Further to our recent post, the winner of the inaugural Warwick Prize for Writing was announced on Monday.
It is instructive to learn of the machinations that led to the final decision. Maureen Freely, one of the judging panel, wrote on “The complex problems of judging the Warwick prize” (The Guardian). There is one passage that bears highlighting, and it is presented as one answer to the question “What is complexity?”, and more specifically what does complexity mean in the context of the Warwick Prize?
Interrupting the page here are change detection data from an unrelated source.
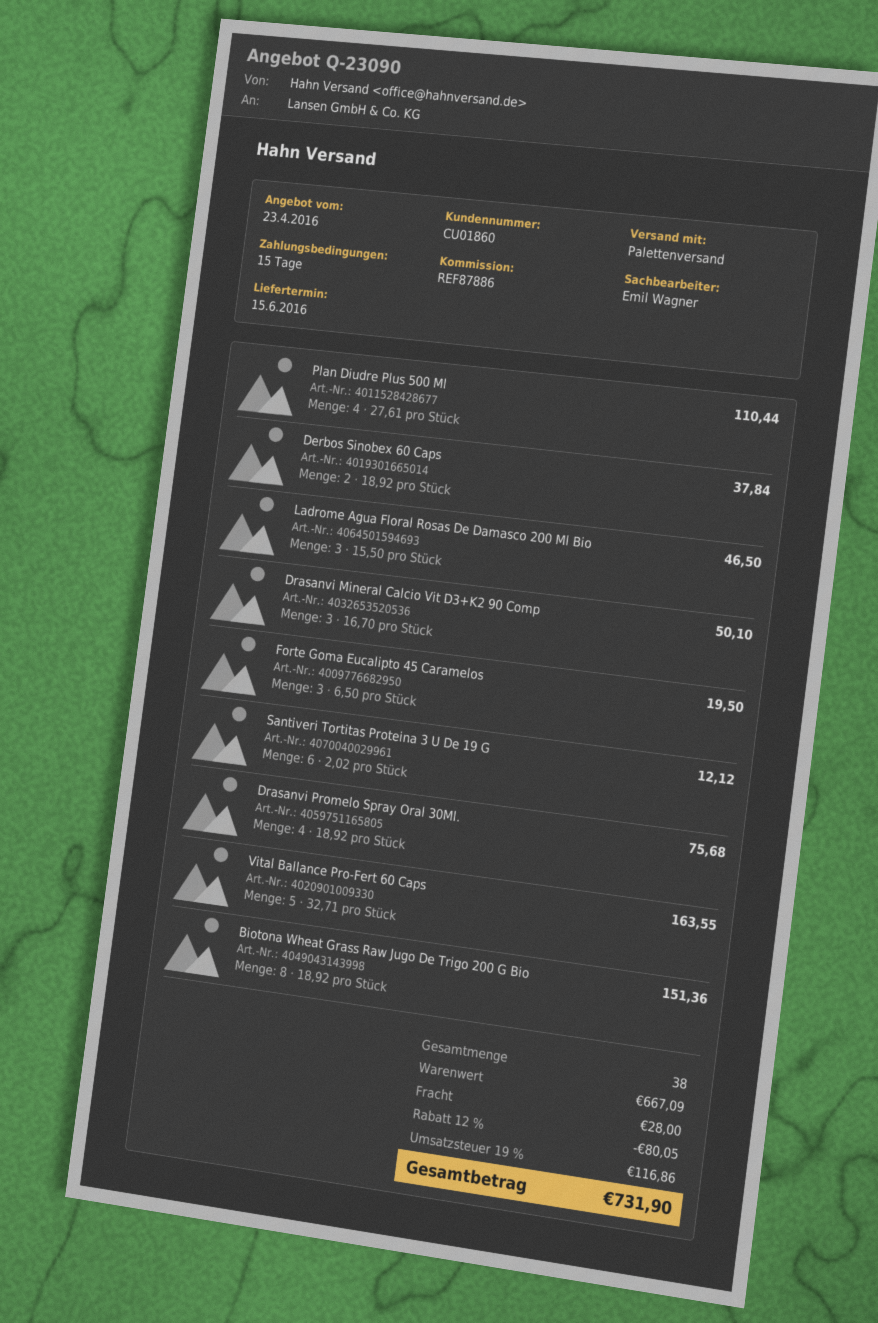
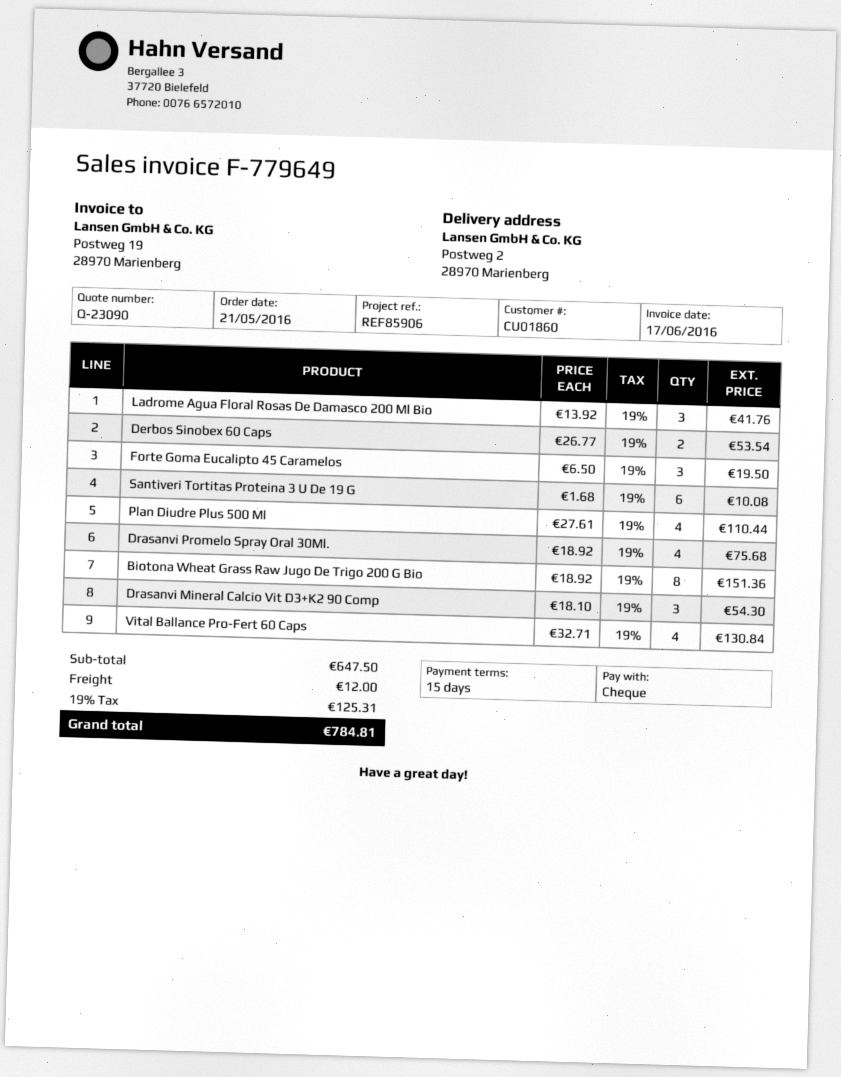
reference: REF87886 -> REF85906
Derbos Sinobex 60 Caps: 2 x 18.92 = 37.84 -> 2 x 26.77 = 53.54
Ladrome Agua Floral Rosas De Damasco 200 Ml Bio: 3 x 15.50 = 46.50 -> 3 x 13.92 = 41.76
Drasanvi Mineral Calcio Vit D3+K2 90 Comp: 3 x 16.70 = 50.10 -> 3 x 18.10 = 54.30
Santiveri Tortitas Proteina 3 U De 19 G: 6 x 2.02 = 12.12 -> 6 x 1.68 = 10.08
Vital Ballance Pro-Fert 60 Caps: 5 x 32.71 = 163.55 -> 4 x 32.71 = 130.84
subtotal: 667.09 -> 647.50
discount: 12% = 80.05 -> none
shipping: 28.00 -> 12.00
tax: 19% = 116.86 -> 19% = 125.31
total: 731.90 -> 784.81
If we accept that writing makes you think, and that the formation of knowledge depends partly on the complex and often playful process of writing, then what role does the process of writing perform on that very edge of ‘not knowing’ and ‘knowing’: a place of creativity, energy and adventure
Here’s the freedom – from sponsorship, external pressures – that such a brief creates:
If we had been confined to the usual categories, we would have been measuring the books up to some definition of a form. [...] But what a refreshing change it made to read 20 books for their ideas, and to track the ways in which the very act of writing changed them.
All this takes reflexivity and the inter-action in-between writing into another plane; in some sense, it requires that the judging panel and its criteria reside inside, or within, the writing process itself. I wonder how this will be re-defined for the 2011 Warwick Prize for Writing, the theme of which will be Colour.
The winner is Naomi Klein’s The Shock Doctrine. While I have reservations about the book’s general thesis, it is something that successfully motored the continued working of whatever remaining grey cells left in me, an aspect noted by the judging panel:
It has started many debates, and will start many more
Postscript:
See this profile of Klein in The New Yorker.
While we’re on the subject of prizes, money and prize money, spare a thought for Colin Robinson, who was recently despatched from his position as editor at “a large publisher in New York”.